Track cached, reasoning, and cost usage in v1 by xeophon · Pull Request #1704 · PrimeIntellect-ai/verifiers

xeophon · 2026-06-16T12:37:42Z

Overview

Add provider-reported usage telemetry to v1 traces and surface it consistently across evaluation, training serialization, persistence, and the rich dashboard.

Details

Extend Usage with cached input tokens, reasoning tokens, and provider-reported cost, with per-call aggregation across a rollout.
Preserve response usage on sampled message nodes so it survives wire and disk serialization.
Map OpenAI Chat Completions, OpenAI Responses, and Anthropic usage details into the shared v1 representation using their SDK models.
Keep provider usage separate from renderer-derived training sequence lengths while carrying cache and reasoning details through the training and legacy bridges.
Show cached input, reasoning tokens, and accumulated cost alongside token counts in the rich dashboard.

Note

Medium Risk
Changes how prompt_tokens is interpreted per provider and persists usage on traces, which can shift displayed totals and anything consuming stored usage—though scope is telemetry/display rather than core rollout logic.

Overview
Extends v1 usage telemetry so provider-reported cache reads, reasoning-token subsets, and optional USD cost flow from dialect parsers into traces, training serialization, and the eval rich dashboard.

Usage gains cached_input_tokens, reasoning_tokens, cost, plus aggregate and input_tokens so totals treat cached input as a disjoint bucket. OpenAI Chat, Responses, and Anthropic dialects map SDK usage details into that shape (notably prompt_tokens is uncached input for OpenAI; Anthropic prompt_tokens includes cache-creation tokens). Per-turn usage on MessageNode is serialized on wire/disk; Trace.usage / Branch.usage roll up per model call. The train client round-trips cache/reasoning into synthetic chat completions; the legacy bridge reads the new fields from v0 dicts. The eval dashboard shows cached, reasoning, and cost beside token counts.

^{Reviewed by Cursor Bugbot for commit 81e1fc7. Bugbot is set up for automated code reviews on this repo. Configure here.}

Note

Track cached, reasoning, and cost usage fields across v1 dialects, traces, and dashboard

Extends the Usage type with cached_input_tokens, reasoning_tokens, cost, and an aggregate classmethod; total_tokens now includes cached input tokens.
Updates OpenAI Chat, Responses, and Anthropic dialect translators to populate the new fields from provider-reported usage details.
Adds a Trace.usage computed property that aggregates Usage across all model call nodes in the trace.
Updates the eval dashboard to display cached tokens, reasoning tokens, and USD cost per row; hides token counts when both prompt and completion are zero.
MessageNode.usage is no longer excluded from serialization, so per-node usage is now retained in trace output.
Behavioral Change: prompt_tokens in OpenAI Chat and Responses dialects now reflects uncached input tokens only; Anthropic prompt_tokens now includes cache-creation tokens.

^{Macroscope summarized 81e1fc7.}

macroscopeapp · 2026-06-16T12:42:32Z

Approvability

Verdict: Needs human review

This PR adds new token tracking fields and changes the semantic meaning of prompt_tokens (now excludes cached tokens) across multiple dialects and core types.

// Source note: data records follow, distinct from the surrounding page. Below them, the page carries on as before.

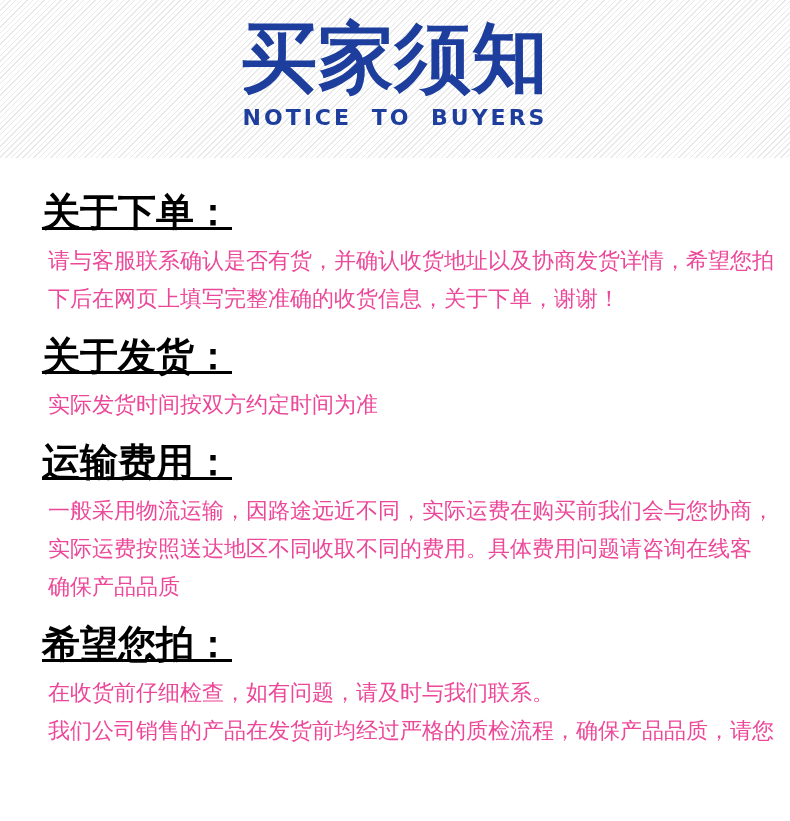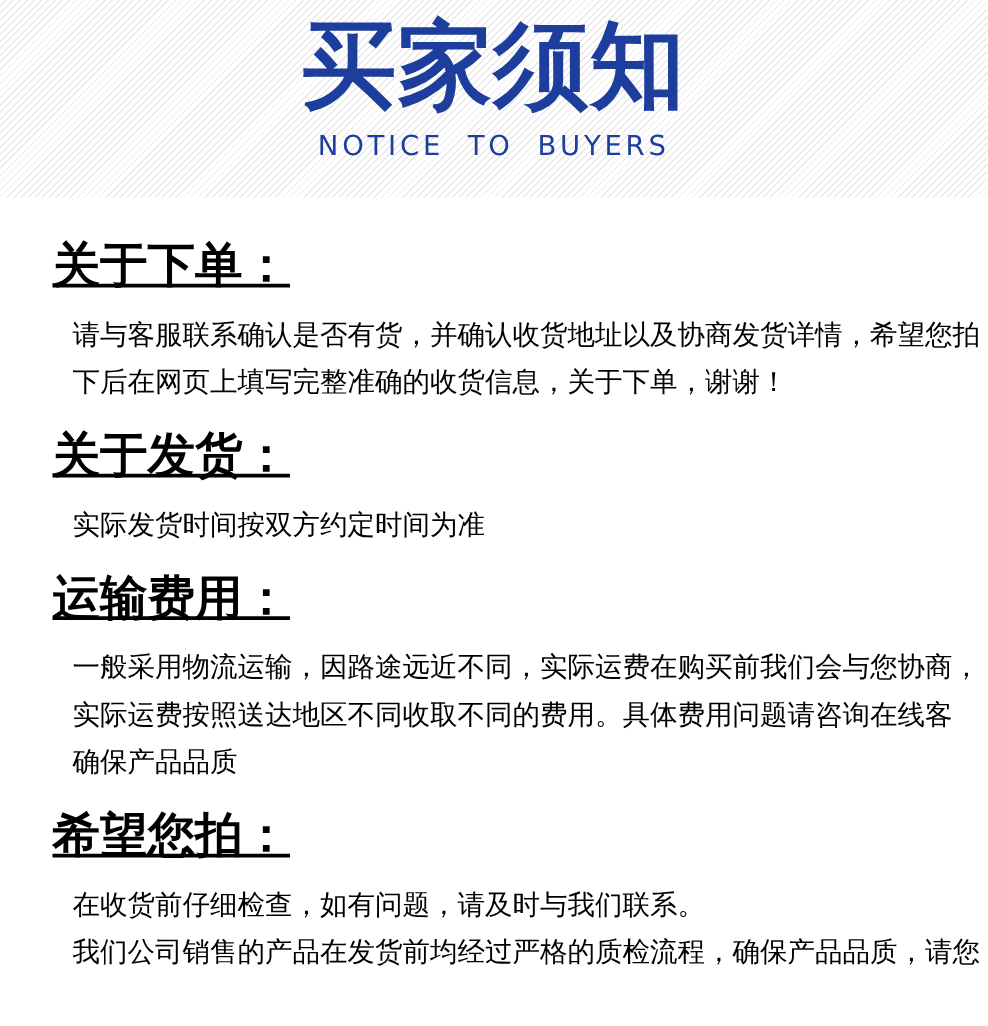--- a/index.html
+++ b/index.html
@@ -32,7 +32,6 @@
     color: #1e3e9d;
     letter-spacing: 1px;
     white-space: nowrap;
-    font-family: Liberation Mono, monospace;
   }
   .hero-subtitle {
     font-size: 22px;

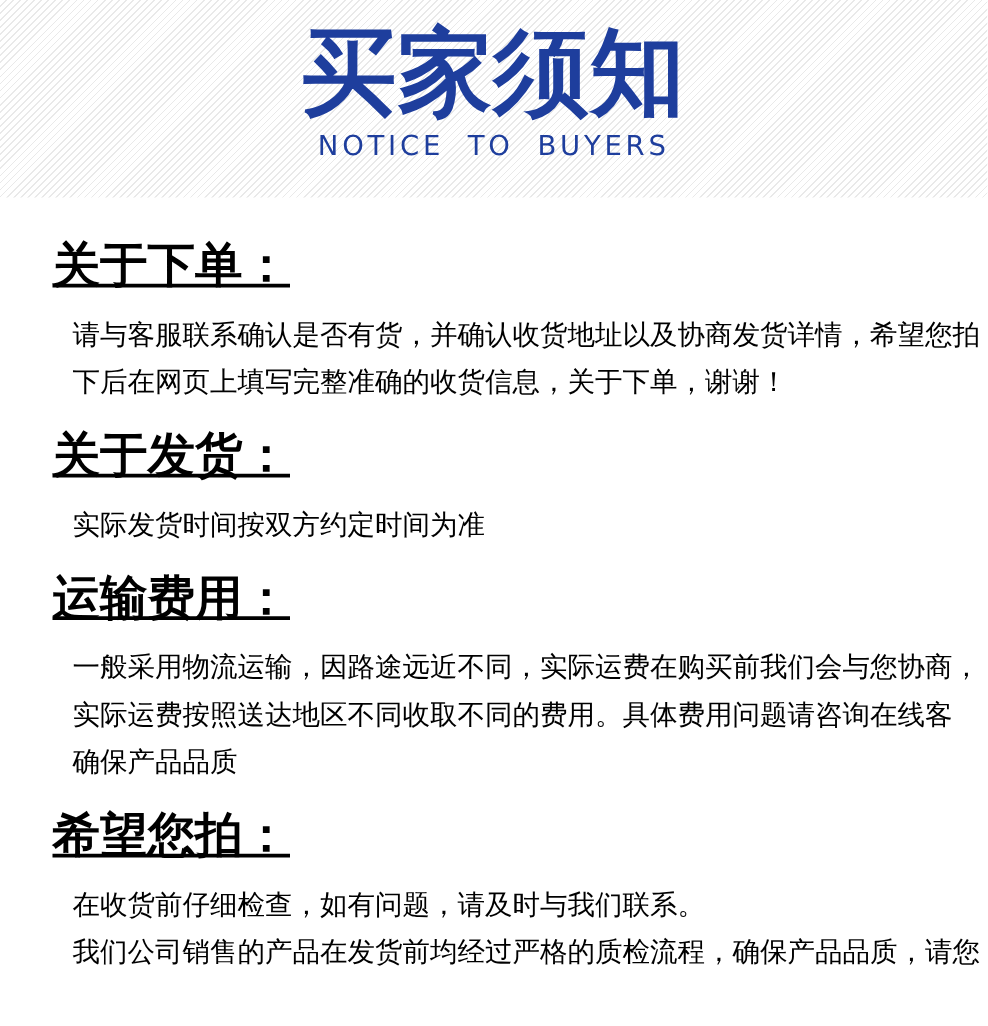--- a/index.html
+++ b/index.html
@@ -36,7 +36,7 @@
   .hero-subtitle {
     font-size: 22px;
     line-height: 24px;
-    font-weight: 400;
+    font-weight: 700;
     color: #1e3e9d;
     letter-spacing: 3px;
     word-spacing: 9px;

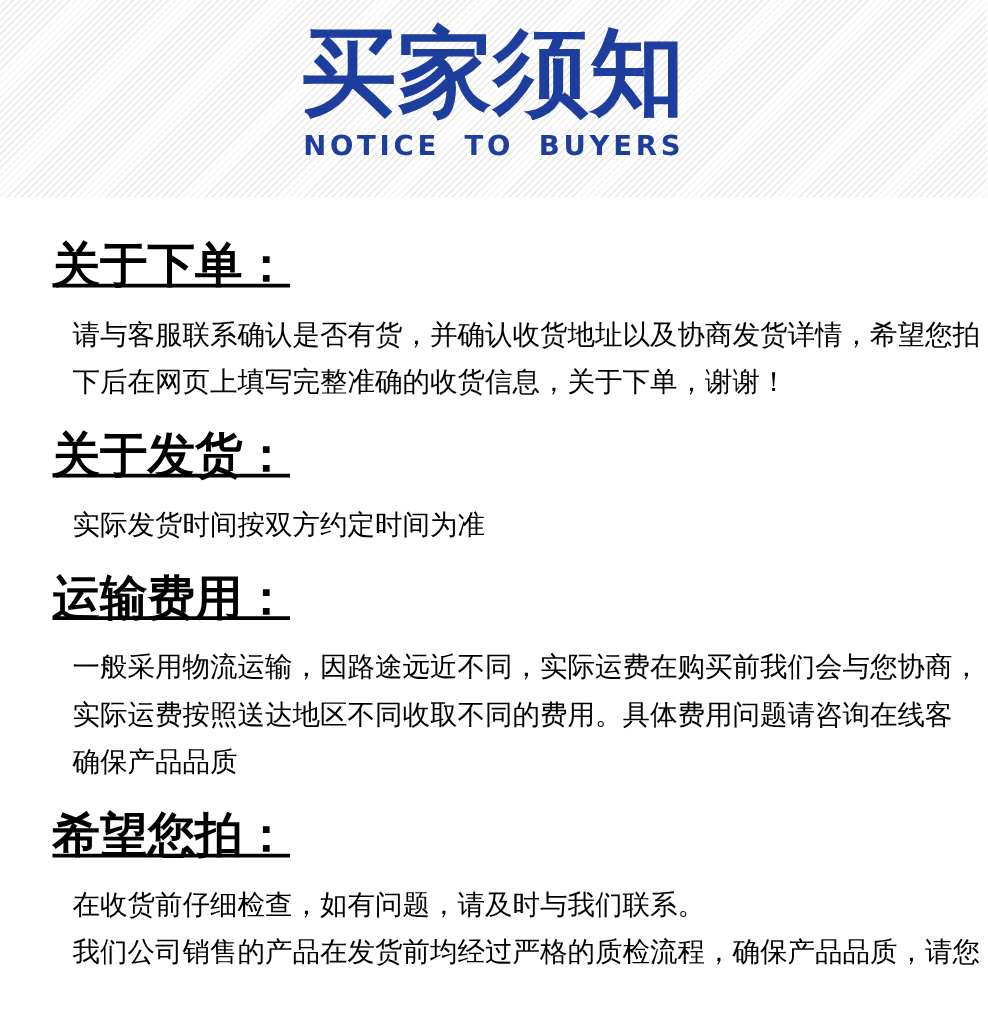--- a/index.html
+++ b/index.html
@@ -61,10 +61,10 @@
     text-decoration: underline;
   }
   .section-body {
-    margin: 16px;
+    margin: 6px;
     font-size: 22px;
     line-height: 38px;
-    color: #000000;
+    color: #ec4899;
   }
   .section-body .line {
     white-space: nowrap;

The persistence behavior of usage data also changes from transient to persisted. These are meaningful runtime behavior changes that warrant review.

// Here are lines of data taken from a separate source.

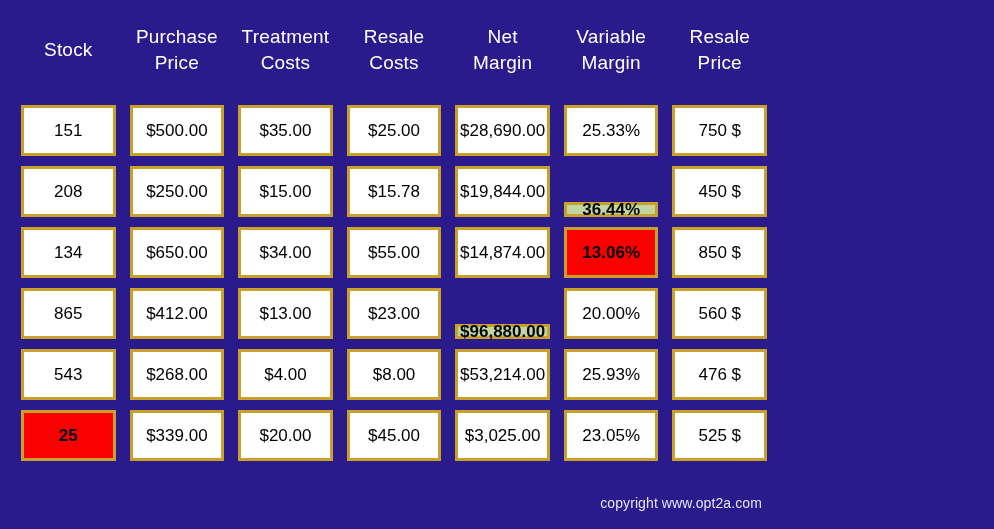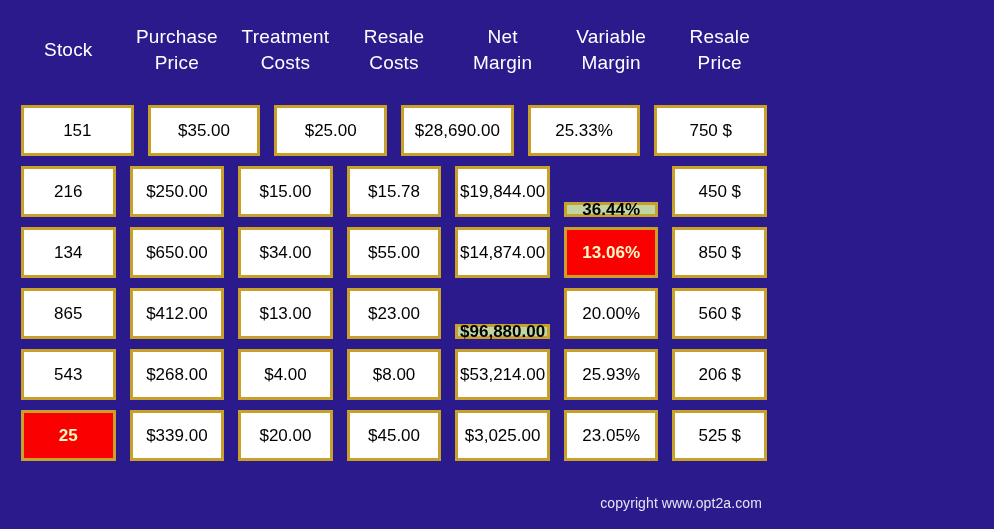--- a/index.html
+++ b/index.html
@@ -127,6 +127,9 @@
           <div class="cell">151</div>
         </div>
         <div class="cell-slot">
+          <div class="cell">$500.00</div>
+        </div>
+        <div class="cell-slot">
           <div class="cell">$35.00</div>
         </div>
         <div class="cell-slot">

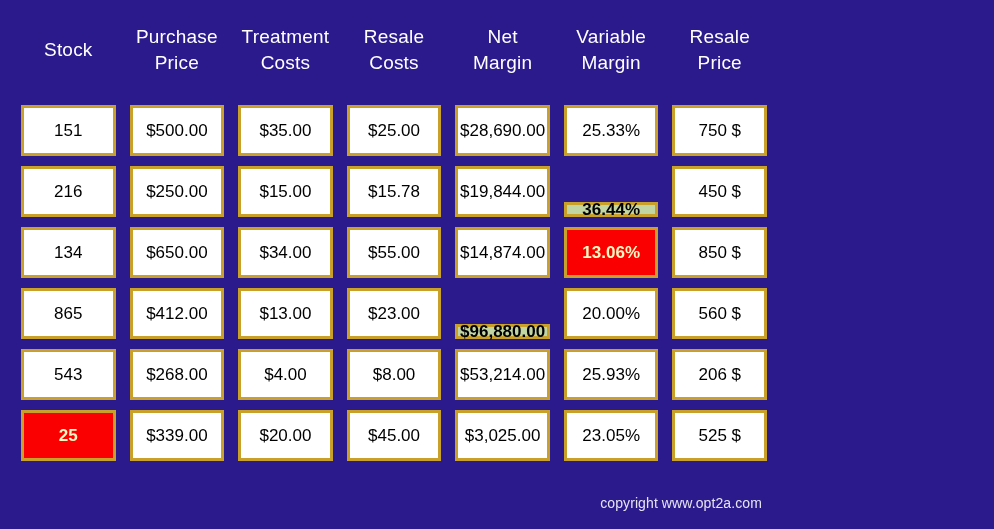--- a/index.html
+++ b/index.html
@@ -147,7 +147,7 @@
       </div>
       <div class="data-row">
         <div class="cell-slot">
-          <div class="cell">216</div>
+          <div class="cell">208</div>
         </div>
         <div class="cell-slot">
           <div class="cell">$250.00</div>

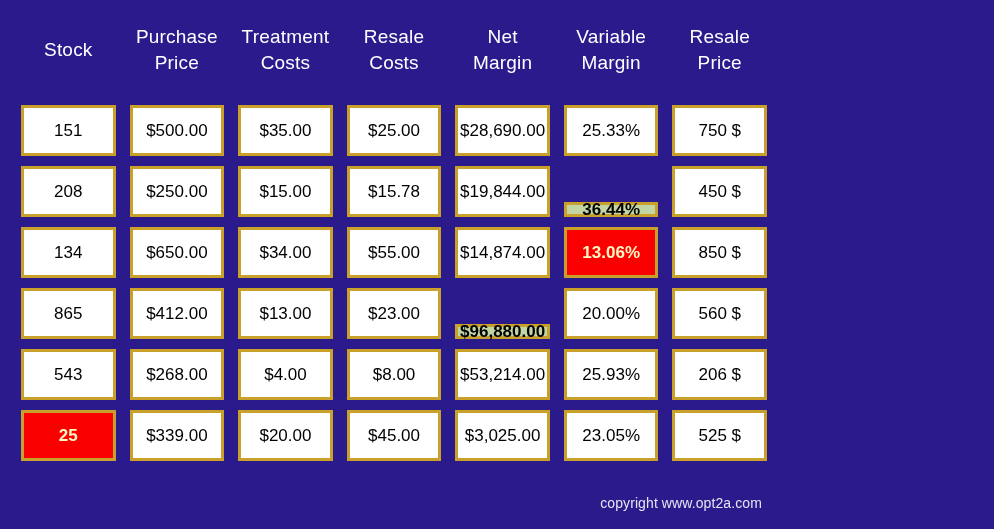--- a/index.html
+++ b/index.html
@@ -85,7 +85,7 @@
   }
   .cell.red {
     background: #fb0000;
-    color: #fef9c3;
+    color: #000000;
     font-weight: bold;
   }
 

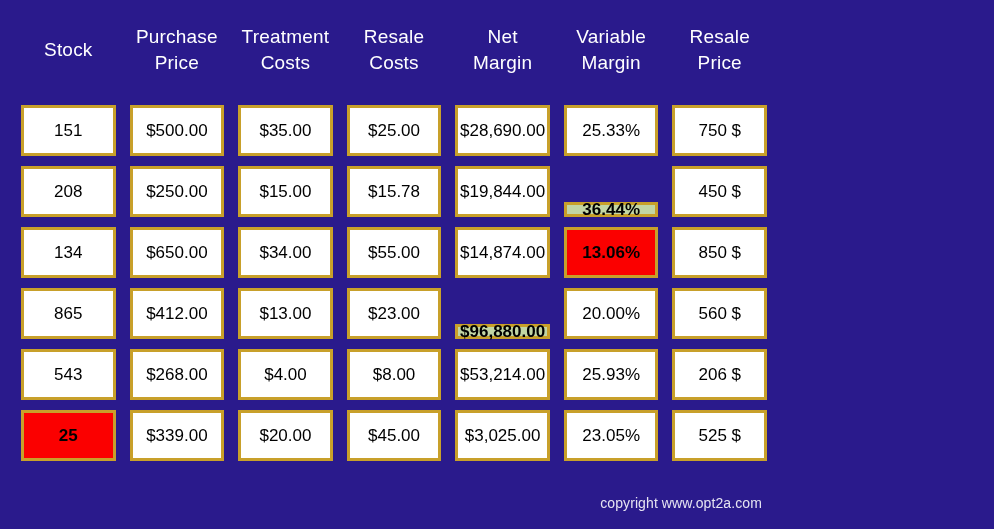--- a/index.html
+++ b/index.html
@@ -234,7 +234,7 @@
           <div class="cell">25.93%</div>
         </div>
         <div class="cell-slot">
-          <div class="cell">206 $</div>
+          <div class="cell">476 $</div>
         </div>
       </div>
       <div class="data-row">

^{You can customize Macroscope's approvability policy. Learn more.}

chatgpt-codex-connector

💡 Codex Review

Here are some automated review suggestions for this pull request.

Reviewed commit: 980e06833e

ℹ️ About Codex in GitHub

Your team has set up Codex to review pull requests in this repo. Reviews are triggered when you

Open a pull request for review
Mark a draft as ready
Comment "@codex review".

If Codex has suggestions, it will comment; otherwise it will react with 👍.

Codex can also answer questions or update the PR. Try commenting "@codex address that feedback".

chatgpt-codex-connector · 2026-06-16T12:48:54Z

    provider/SDK enum skew (e.g. a value the pinned `openai` rejects)."""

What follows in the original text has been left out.